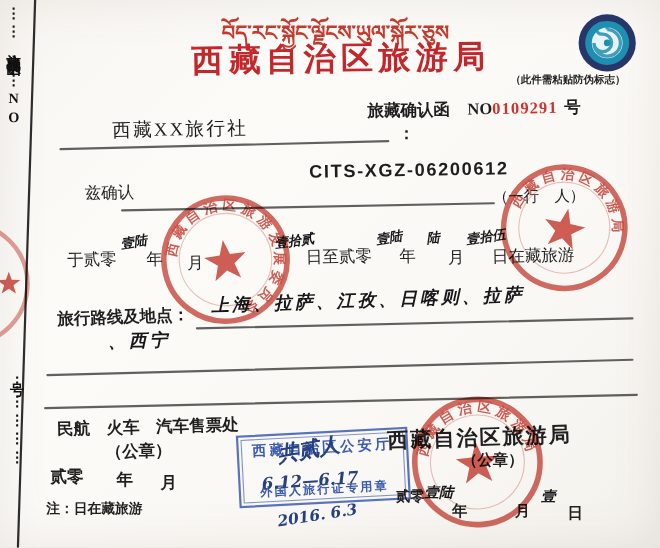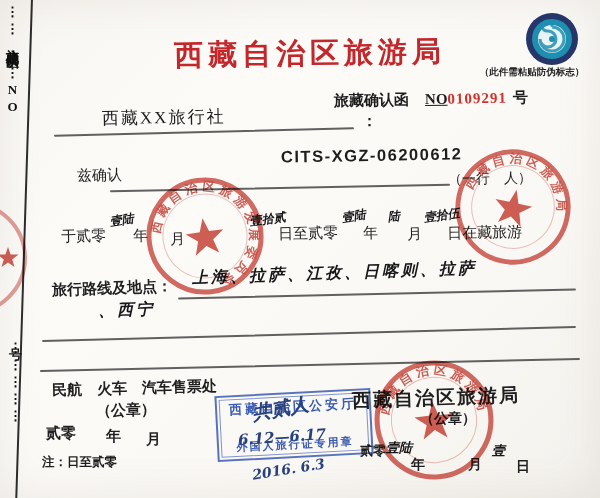--- a/index.html
+++ b/index.html
@@ -37,33 +37,34 @@
 
   <div class="abs rule" style="left:31px;top:-2px;width:2px;height:504px;transform:rotate(1.8deg);transform-origin:top center;background:#161616;opacity:.9;"></div>
   <div class="abs vtext" style="left:6px;top:4px;height:200px;font-size:13px;">⋮⋮旅藏确认函⋮⋮NO</div>
   <div class="abs vtext" style="left:9px;top:338px;height:150px;font-size:13px;">号⋮⋮⋮⋮⋮</div>
 
   <svg class="stamp" style="left:-45px;top:196px;" width="110" height="124" viewBox="0 0 110 124">
     <circle cx="15" cy="62" r="55" fill="none" stroke="#c5392f" stroke-width="4" opacity="0.55"></circle>
     <polygon class="star" points="53,51 50.4,58.4 42.5,58.6 48.8,63.4 46.5,70.9 53,66.4 59.5,70.9 57.2,63.4 63.5,58.6 55.6,58.4"></polygon>
   </svg>
 
+  <div class="abs red" style="left:110px;top:8px;width:390px;text-align:center;font-size:19px;font-weight:700;color:#c43a2e;">བོད་རང་སྐྱོང་ལྗོངས་ཡུལ་སྐོར་ཅུས</div>
   <div class="abs red" style="left:120px;top:34px;width:380px;text-align:center;font-size:29px;font-weight:700;letter-spacing:5px;color:#c3272b;transform:rotate(-0.8deg);">西藏自治区旅游局</div>
 
   <svg class="abs" style="left:523px;top:10px;" width="58" height="58" viewBox="0 0 58 58">
     <circle cx="29" cy="29" r="26" fill="#14255c" opacity="0.92"></circle>
     <circle cx="29" cy="29" r="20" fill="#1e8fb0"></circle>
     <circle cx="29" cy="29" r="14" fill="#e8f3f5"></circle>
     <path d="M29 17 a12 12 0 1 1 -12 12 a8 8 0 1 0 8 -8 a5 5 0 1 1 4 -4" fill="none" stroke="#1e8fb0" stroke-width="3" opacity="0.85"></path>
     <circle cx="29" cy="29" r="3" fill="#1e8fb0"></circle>
   </svg>
-  <div class="abs" style="left:464px;top:66px;width:136px;text-align:center;font-size:9.5px;font-weight:700;color:#222;">（此件需粘贴防伪标志）</div>
+  <div class="abs" style="left:464px;top:66px;width:136px;font-size:9.5px;font-weight:700;color:#222;">（此件需粘贴防伪标志）</div>
 
   <div class="abs nowrap" style="left:334px;top:90px;font-size:15px;font-weight:700;transform:rotate(-1deg);">
-    <span style="margin-right:16px;">旅藏确认函</span><span style="text-decoration:underline;">NO</span><span style="color:#d0312d;letter-spacing:1px;">0109291</span><span style="margin-left:6px;">号</span>
+    <span style="margin-right:16px;">旅藏确认函</span><span style="">NO</span><span style="color:#d0312d;letter-spacing:1px;">0109291</span><span style="margin-left:6px;">号</span>
   </div>
 
   <div class="abs printed" style="left:102px;top:106px;font-size:17px;letter-spacing:2px;transform:rotate(-1deg);">西藏XX旅行社</div>
   <div class="abs rule" style="left:54px;top:131px;width:300px;transform:rotate(-1.4deg);"></div>
   <div class="abs printed" style="left:362px;top:112px;font-size:15px;font-weight:700;">：</div>
 
   <div class="abs" style="left:281px;top:146px;font-size:16.5px;font-weight:700;letter-spacing:1.5px;font-family:'Liberation Sans',sans-serif;transform:rotate(-1deg);">CITS-XGZ-06200612</div>
   <div class="abs printed" style="left:77px;top:166px;font-size:15px;transform:rotate(-1deg);">兹确认</div>
   <div class="abs rule" style="left:110px;top:187px;width:340px;transform:rotate(-1.1deg);height:1.5px;"></div>
   <div class="abs printed nowrap" style="left:448px;top:170px;font-size:14px;transform:rotate(-1deg);">（一行　人）</div>
@@ -88,21 +89,21 @@
   <div class="abs hw nowrap" style="left:192px;top:263px;font-size:16px;letter-spacing:3px;transform:rotate(-2deg);">上海、拉萨、江孜、日喀则、拉萨</div>
   <div class="abs hw" style="left:98px;top:300px;font-size:16px;letter-spacing:3px;transform:rotate(-2deg);">、西宁</div>
   <div class="abs rule" style="left:42px;top:333px;width:534px;transform:rotate(-1.5deg);height:1.5px;"></div>
   <div class="abs rule" style="left:40px;top:364px;width:540px;transform:rotate(-1.3deg);height:1.5px;"></div>
 
   <div class="abs printed nowrap" style="left:52px;top:379px;font-size:15px;font-weight:700;transform:rotate(-1.5deg);">民航　火车　汽车售票处</div>
   <div class="abs printed" style="left:96px;top:401px;font-size:15px;font-weight:700;transform:rotate(-1.5deg);">（公章）</div>
   <span class="abs printed" style="left:46px;top:424px;font-size:15px;font-weight:700;">贰零</span>
   <span class="abs printed" style="left:106px;top:427px;font-size:15px;font-weight:700;">年</span>
   <span class="abs printed" style="left:146px;top:430px;font-size:15px;font-weight:700;">月</span>
-  <div class="abs printed nowrap" style="left:42px;top:454px;font-size:12.5px;font-weight:700;">注：日至贰零</div>
+  <div class="abs printed nowrap" style="left:42px;top:454px;font-size:12.5px;font-weight:700;">注：日在藏旅游</div>
 
   <div class="abs blue-stamp" style="left:216px;top:392px;width:148px;height:58px;transform:rotate(-3deg);">
     <div class="bs-inner">
       <div class="bs-line1">西藏自治区公安厅</div>
       <div class="bs-line2">外国人旅行证专用章</div>
     </div>
   </div>
   <div class="abs hw-blue nowrap" style="left:252px;top:396px;font-size:19px;transform:rotate(-10deg);">共贰人</div>
   <div class="abs hw-blue nowrap" style="left:238px;top:428px;font-size:15px;transform:rotate(-4deg);">6.12—6.17</div>
   <div class="abs hw-blue nowrap" style="left:252px;top:461px;font-size:14px;transform:rotate(-9deg);">2016. 6.3</div>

### WHAT YOU ARE ASKED TO DO
Wherever the word "span" appears in the listing above, copy that line.

### EXERCISE RESPONSE
-    <span style="margin-right:16px;">旅藏确认函</span><span style="text-decoration:underline;">NO</span><span style="color:#d0312d;letter-spacing:1px;">0109291</span><span style="margin-left:6px;">号</span>
+    <span style="margin-right:16px;">旅藏确认函</span><span style="">NO</span><span style="color:#d0312d;letter-spacing:1px;">0109291</span><span style="margin-left:6px;">号</span>
   <span class="abs printed" style="left:46px;top:424px;font-size:15px;font-weight:700;">贰零</span>
   <span class="abs printed" style="left:106px;top:427px;font-size:15px;font-weight:700;">年</span>
   <span class="abs printed" style="left:146px;top:430px;font-size:15px;font-weight:700;">月</span>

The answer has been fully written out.